Speaker's decision under Court's microscope
The decision by the Speaker of Parliament, Leaupepe Tole'afoa Fa'afisi, to declare the seats of Salega East and Urban West vacant, has come under the microscope in the Supreme Court.
A panel made up of the Acting Chief Justice, Her Honour Niava Mata Tuatagaloa, Justice Leiataualesa Daryl Clarke and Justice Tologata Leilani Tuala-Warren, have been asked to determine whether the decision was legal.
This followed a lawsuit filed by two former Members of Parliament Olo Fiti Vaai and Faumuina Wayne Fong, seeking a declaratory order over the matter. The hearing started on Tuesday. Lawyers Mauga Precious Chang and Muriel Lui are representing Olo and Faumuina. Luamanuvao Katalaina Sapolu and Leota Tima Leavai appeared for the Speaker of the House.
Olo and Faumuina claim that the decision by the Speaker of the House was defective and unlawful. They say their decision to register for Fa’atuatua i le Atua Samoa ua Tasi (F.A.S.T.) party is for the upcoming General Election, and it should not have affected their current roles.
During the proceedings, the Clerk of the Legislative Assembly, Tiatia Graeme Tualaulelei, said the seats were declared vacant by the Speaker after Olo and Faumuina registered for F.A.S.T.
He said that 28 October 2020, the Speaker wrote to the members informing them that their seats had been declared vacant. Tiatia told the Court that the members had not complied with the Electoral Act, and Parliament's Standing Orders, when they registered with another political party.
The Clerk said the the former M.P.s were served with the charges when their seats were declared vacant.
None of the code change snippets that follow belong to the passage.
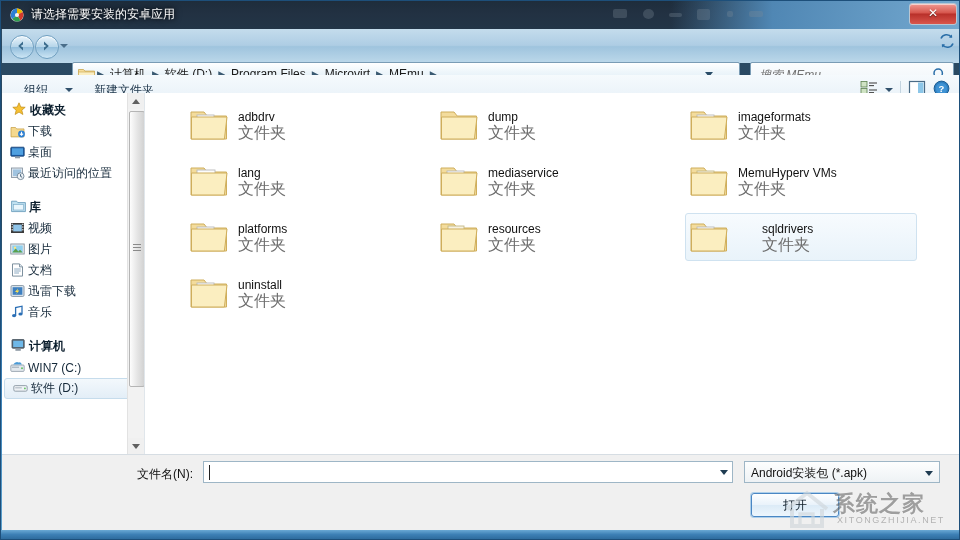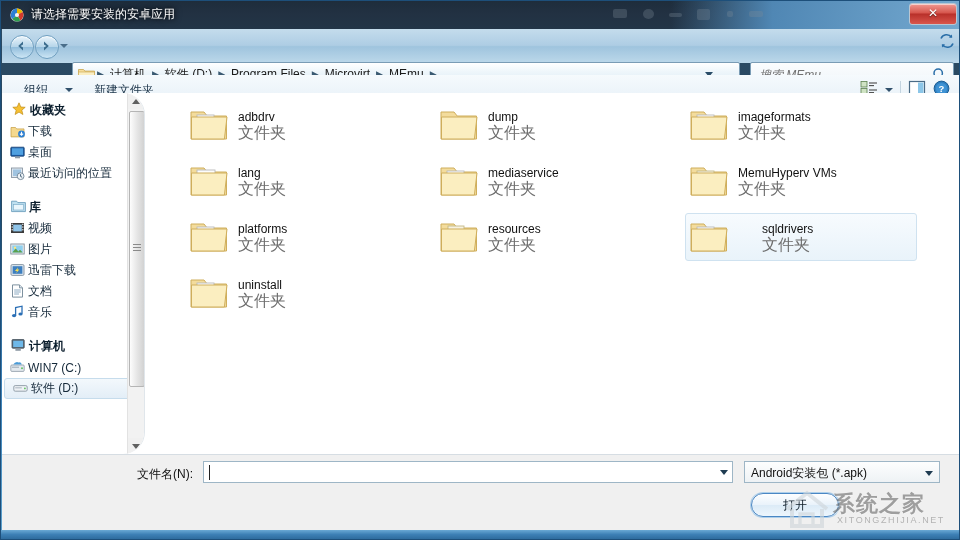--- a/index.html
+++ b/index.html
@@ -152,21 +152,20 @@
   
   .content {
     position: absolute; left: 1px; top: 92px; width: 958px; height: 361px;
     background: #ffffff;
   }
   .sidebar {
     position: absolute; left: 0; top: 0; width: 142px; height: 361px;
     background: #ffffff;
     border-right: 1px solid #e0e6eb;
     overflow: hidden;
-    border-radius: 22px;
   }
   .side-group {
     position: relative; height: 22px; display: flex; align-items: center;
     padding-left: 14px;
     font-size: 12px; color: #0b1e2d; font-weight: bold;
   }
   .side-item {
     position: relative; height: 21px; display: flex; align-items: center;
     padding-left: 26px;
     font-size: 12px; color: #15293a;
@@ -279,21 +278,21 @@
     width: 0; height: 0;
     border-left: 4px solid transparent; border-right: 4px solid transparent;
     border-top: 5px solid #1f3c52;
   }
   .btn {
     position: absolute; top: 492px; width: 88px; height: 24px;
     box-sizing: border-box;
     font-size: 12px; color: #0b1a26;
     text-align: center; line-height: 22px;
     border: 1px solid #8ba7ba;
-    border-radius: 12px;
+    border-radius: 3px;
     background: linear-gradient(180deg,#fbfdfe 0%,#eef3f7 48%,#e1eaf1 52%,#eff5f9 100%);
   }
   .btn.open {
     left: 750px;
     border: 1px solid #4a87c4;
     box-shadow: 0 0 0 1px rgba(120,180,230,0.55);
     background: linear-gradient(180deg,#fdfeff 0%,#eaf3fb 48%,#dcebf7 52%,#edf6fd 100%);
   }
   .btn.cancel { left: 845px; }
 
@@ -529,40 +528,40 @@
             <rect x="2.2" y="3.4" width="10.6" height="7.2" fill="#8fd0ef"></rect>
             <circle cx="5" cy="5.8" r="1.2" fill="#ffe680"></circle>
             <path d="M2.2 10.6 L5.8 6.6 L8.3 9.4 L10 7.8 L12.8 10.6 Z" fill="#5aa04f"></path>
           </svg>
         </span>
         <span>图片</span>
       </div>
       <div class="side-item">
         <span class="side-ico">
           <svg width="15" height="14" viewBox="0 0 15 14">
-            <rect x="1" y="1.6" width="13" height="10.8" rx="1.2" fill="#dfe8f0" stroke="#7d8d9c" stroke-width="0.9"></rect>
-            <rect x="2.6" y="3.2" width="9.8" height="7.6" fill="#3d7fc0"></rect>
-            <path d="M8.2 4.2 L5 8 h2.1 L6 10.2 L9.4 6.4 h-2.1 Z" fill="#ffe24d"></path>
-          </svg>
-        </span>
-        <span>迅雷下载</span>
-      </div>
-      <div class="side-item">
-        <span class="side-ico">
-          <svg width="15" height="14" viewBox="0 0 15 14">
             <path d="M2.5 0.9 h7 l3 3 v9.2 h-10 Z" fill="#ffffff" stroke="#6f8494" stroke-width="0.9"></path>
             <path d="M9.5 0.9 v3 h3" fill="#dce6ee" stroke="#6f8494" stroke-width="0.8"></path>
             <g stroke="#6f94b2" stroke-width="0.8">
               <line x1="4.2" y1="6" x2="10.8" y2="6"></line>
                 <line x1="4.2" y1="8" x2="10.8" y2="8"></line>
               <line x1="4.2" y1="10" x2="9" y2="10"></line>
             </g>
           </svg>
         </span>
         <span>文档</span>
+      </div>
+      <div class="side-item">
+        <span class="side-ico">
+          <svg width="15" height="14" viewBox="0 0 15 14">
+            <rect x="1" y="1.6" width="13" height="10.8" rx="1.2" fill="#dfe8f0" stroke="#7d8d9c" stroke-width="0.9"></rect>
+            <rect x="2.6" y="3.2" width="9.8" height="7.6" fill="#3d7fc0"></rect>
+            <path d="M8.2 4.2 L5 8 h2.1 L6 10.2 L9.4 6.4 h-2.1 Z" fill="#ffe24d"></path>
+          </svg>
+        </span>
+        <span>迅雷下载</span>
       </div>
       <div class="side-item">
         <span class="side-ico">
           <svg width="15" height="14" viewBox="0 0 15 14">
             <path d="M5.6 10.4 V2.6 L12 1.2 v7.6" fill="none" stroke="#2b6fb5" stroke-width="1.3"></path>
             <ellipse cx="4.1" cy="10.6" rx="2.1" ry="1.6" fill="#2b6fb5"></ellipse>
             <ellipse cx="10.5" cy="9" rx="2.1" ry="1.6" fill="#2b6fb5"></ellipse>
           </svg>
         </span>
         <span>音乐</span>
The Speaker also announced in Parliament on 17 November 2020 that the seats had been declared void.
But Olo and Faumuina objected to the decision through a letter they wrote to the Speaker.
Justice Tuala-Warren queried what happened to the letter from the members opposing the decision from the Speaker.
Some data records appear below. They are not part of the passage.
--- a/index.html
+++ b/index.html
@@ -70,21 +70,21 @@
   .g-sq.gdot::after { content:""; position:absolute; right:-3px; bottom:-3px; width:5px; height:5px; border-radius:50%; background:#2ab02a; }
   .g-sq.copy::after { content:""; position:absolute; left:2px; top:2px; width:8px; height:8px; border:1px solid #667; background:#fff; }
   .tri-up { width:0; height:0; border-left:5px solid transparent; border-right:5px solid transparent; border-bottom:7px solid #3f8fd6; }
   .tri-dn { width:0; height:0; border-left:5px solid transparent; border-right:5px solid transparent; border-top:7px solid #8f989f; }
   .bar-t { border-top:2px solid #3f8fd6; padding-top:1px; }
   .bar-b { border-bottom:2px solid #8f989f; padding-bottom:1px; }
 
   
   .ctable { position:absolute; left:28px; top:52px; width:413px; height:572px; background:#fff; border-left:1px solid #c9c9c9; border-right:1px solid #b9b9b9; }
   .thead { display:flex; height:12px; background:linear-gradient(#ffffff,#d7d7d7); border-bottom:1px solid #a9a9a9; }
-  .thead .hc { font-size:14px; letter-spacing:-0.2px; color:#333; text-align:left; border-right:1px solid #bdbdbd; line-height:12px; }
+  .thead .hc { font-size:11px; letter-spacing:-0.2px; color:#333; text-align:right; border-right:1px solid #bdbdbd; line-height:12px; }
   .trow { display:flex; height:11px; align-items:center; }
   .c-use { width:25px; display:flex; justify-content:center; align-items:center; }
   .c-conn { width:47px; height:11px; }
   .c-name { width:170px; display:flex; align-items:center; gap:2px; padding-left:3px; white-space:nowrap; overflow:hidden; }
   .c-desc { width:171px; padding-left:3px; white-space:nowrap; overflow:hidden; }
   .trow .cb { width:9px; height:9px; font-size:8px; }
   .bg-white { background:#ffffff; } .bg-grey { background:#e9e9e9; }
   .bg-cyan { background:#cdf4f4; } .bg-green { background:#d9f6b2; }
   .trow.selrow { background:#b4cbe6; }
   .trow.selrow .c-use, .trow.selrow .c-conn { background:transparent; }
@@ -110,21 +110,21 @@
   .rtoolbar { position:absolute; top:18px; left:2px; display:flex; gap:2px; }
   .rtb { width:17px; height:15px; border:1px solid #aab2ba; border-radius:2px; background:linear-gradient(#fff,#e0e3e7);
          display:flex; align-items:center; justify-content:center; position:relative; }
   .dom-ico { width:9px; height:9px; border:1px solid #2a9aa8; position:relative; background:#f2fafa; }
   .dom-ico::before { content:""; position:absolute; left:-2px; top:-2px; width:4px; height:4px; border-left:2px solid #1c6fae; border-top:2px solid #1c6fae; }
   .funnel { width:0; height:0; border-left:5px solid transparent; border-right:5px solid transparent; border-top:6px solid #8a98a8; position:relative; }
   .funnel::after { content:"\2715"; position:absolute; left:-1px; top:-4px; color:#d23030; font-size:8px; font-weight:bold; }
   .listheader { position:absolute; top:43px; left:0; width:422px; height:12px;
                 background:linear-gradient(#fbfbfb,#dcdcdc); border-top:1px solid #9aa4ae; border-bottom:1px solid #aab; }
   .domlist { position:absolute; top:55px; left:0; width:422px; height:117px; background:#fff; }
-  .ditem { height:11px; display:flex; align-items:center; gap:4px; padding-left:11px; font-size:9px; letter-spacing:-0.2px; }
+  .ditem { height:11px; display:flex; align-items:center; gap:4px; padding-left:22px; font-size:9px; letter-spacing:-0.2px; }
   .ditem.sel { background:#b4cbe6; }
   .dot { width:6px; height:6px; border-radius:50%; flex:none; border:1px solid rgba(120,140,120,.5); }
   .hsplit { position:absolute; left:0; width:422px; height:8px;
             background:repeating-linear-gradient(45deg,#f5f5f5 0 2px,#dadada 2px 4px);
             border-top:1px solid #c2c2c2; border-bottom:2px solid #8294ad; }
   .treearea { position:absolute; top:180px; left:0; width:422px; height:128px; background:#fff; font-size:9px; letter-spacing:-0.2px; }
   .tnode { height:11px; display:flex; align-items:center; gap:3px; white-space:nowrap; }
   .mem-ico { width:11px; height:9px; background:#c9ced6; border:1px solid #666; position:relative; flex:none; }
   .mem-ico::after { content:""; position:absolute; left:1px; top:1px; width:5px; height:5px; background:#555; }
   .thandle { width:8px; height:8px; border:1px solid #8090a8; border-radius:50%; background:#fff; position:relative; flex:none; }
In response Tiatia said it was referred to the Speaker.
The Acting Chief Justice Tuatagaloa asked whether a motion of suspension for the members was carried out in Parliament when it reconvened on 17 November 2020.
“Did the Speaker make an announcement to say the members are suspended to await a decision of the Court now that they have opposed the decision of the Speaker?” she asked.
Tiatia replied no, saying the announcement from the Speaker was to state that the seats are vacant.
Justice Clarke also queried the Clerk in relation to the Electoral Act section 142 and 143 where Olo and Faumuina were charged with vacating their seats. Under section 143 of Proof of vacation, it states that the Speaker or the Deputy Speaker shall declare the vacation of a member’s seat if a) a Member admits to a charge under section 142 or b) a Member is ruled by the Supreme Court to have vacated his or her seat.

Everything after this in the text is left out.